I'm trying to help out one of our vendors by building a skeleton PCI dext which they can flesh out.
However, I can't seem to get the signing right.
I can't sign it at all using no team or my personal team. "Signing for <app> requires a development team", and "Personal development teams ... do not support the System Extension capability".
I can't sign the driver because "DriverKit Team Provisioning Profile: <driver bundle id> doesn't match the entitlements file's value for the com.apple.developer.driverkit.transport.pci entitlement.
I think this problem occurs because our company has already been assigned a transport.pci
entitlement, but for our own PCI vendor ID. But I want to build and test software that works with our vendor's PCI device.
I tried generating a profile for the driver manually, it contained only our own company's PCI driver match:
IOPCIPrimaryMatch = "0x0000MMMM&0x0000FFFF";
where MMMM is our own PCI vendor ID.
Is there a better way to inspect the profile Xcode is using than the postage-stamped sized info popup which truncates the information? I would download the generated profile but it doesn't appear on the profile, but Xcode is accessing it from somewhere.
When I look at the available capabilities I can add to an app identifier on the Developer portal, I see com.apple.developer.driverkit.transport.usb, which is "development only". There's no "development only" capability for PCI. Does this mean it isn't possible to develop even a proof-of-concept PCI driver without being first granted the DriverKit PCI (Primary Match) entitlement?

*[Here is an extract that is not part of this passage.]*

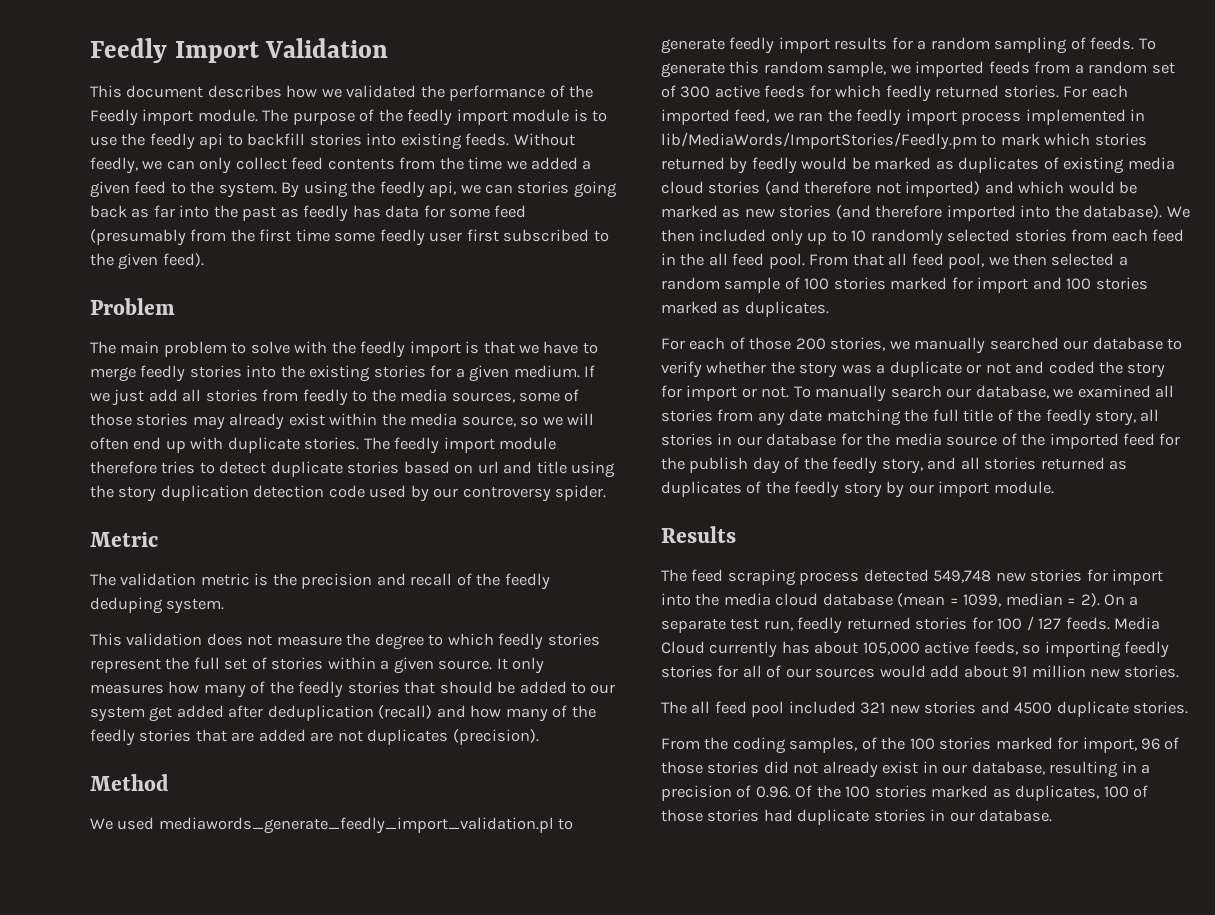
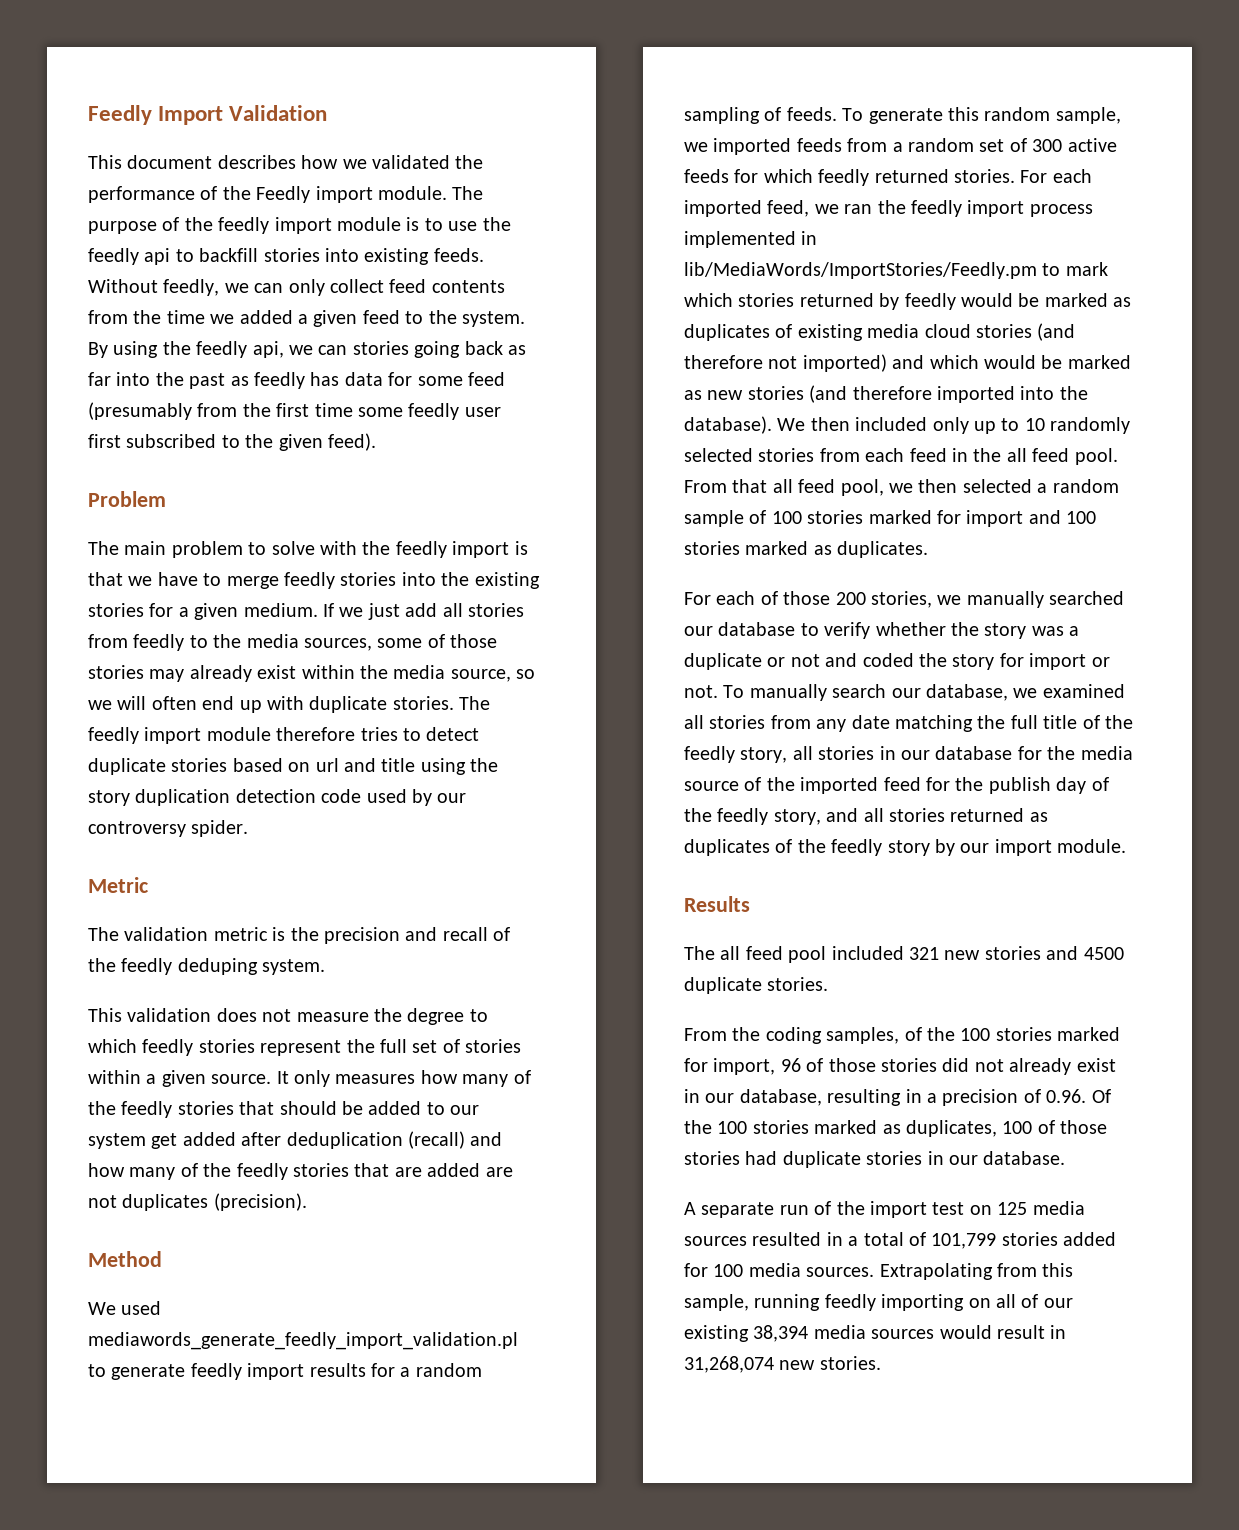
[661,569,1164,586] [661,593,1139,607] [661,616,1161,634] [661,641,1170,658] [661,665,1180,678] // The feed scraping process detected 549,748 new stories for import into the media cloud database (mean = 1099, median = 2). On a separate test run, feedly returned stories for 100 / 127 feeds. Media Cloud currently has about 105,000 active feeds, so importing feedly stories for all of our sources would add about 91 million new stories. -> (750, 904) none
(1053, 815) none -> [684,1201,1085,1218] [684,1232,1117,1249] [684,1263,1074,1280] [684,1294,1073,1311] [684,1325,1067,1342] [684,1356,881,1373] // A separate run of the import test on 125 media sources resulted in a total of 101,799 stories added for 100 media sources. Extrapolating from this sample, running feedly importing on all of our existing 38,394 media sources would result in 31,268,074 new stories.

When adding capabilities to a driver, the list of available capabilities shown in Xcode has one "DriverKit PCI (Primary Match) entry", but if I double click it, two such entries appear in the Signing and Capabilities tab for my driver target. On the Developer portal, when I look at my driver's Identifier, there are two Capabilities labelled DriverKit PCI (Primary Match). Why?
When I look at the available capabilities I can add to an app identifier on the Developer portal, I see com.apple.developer.driverkit.transport.usb, which is "development only". There's no "development only" capability for PCI.
Yes, and please file a bug about this and post the bug number back here. I don't know WHY there isn't a development only entitlement (I wasn't involved with DriverKit at the time), but it's a decision I'd like to revisit.
And yes...
Does this mean it isn't possible to develop even a proof-of-concept PCI driver without being first granted the DriverKit PCI (Primary Match) entitlement?
...that's exactly what it means. You could do this by disabling SIP (and possibly AMFI), but you can't use the more "elegant" flow the development entitlements allow.
In addition:
When adding capabilities to a driver, the list of available capabilities shown in Xcode has one "DriverKit PCI (Primary Match) entry", but if I double-click it, two such entries appear in the Signing and Capabilities tab for my driver target. On the Developer portal, when I look at my driver's Identifier, there are two Capabilities labelled DriverKit PCI (Primary Match). Why?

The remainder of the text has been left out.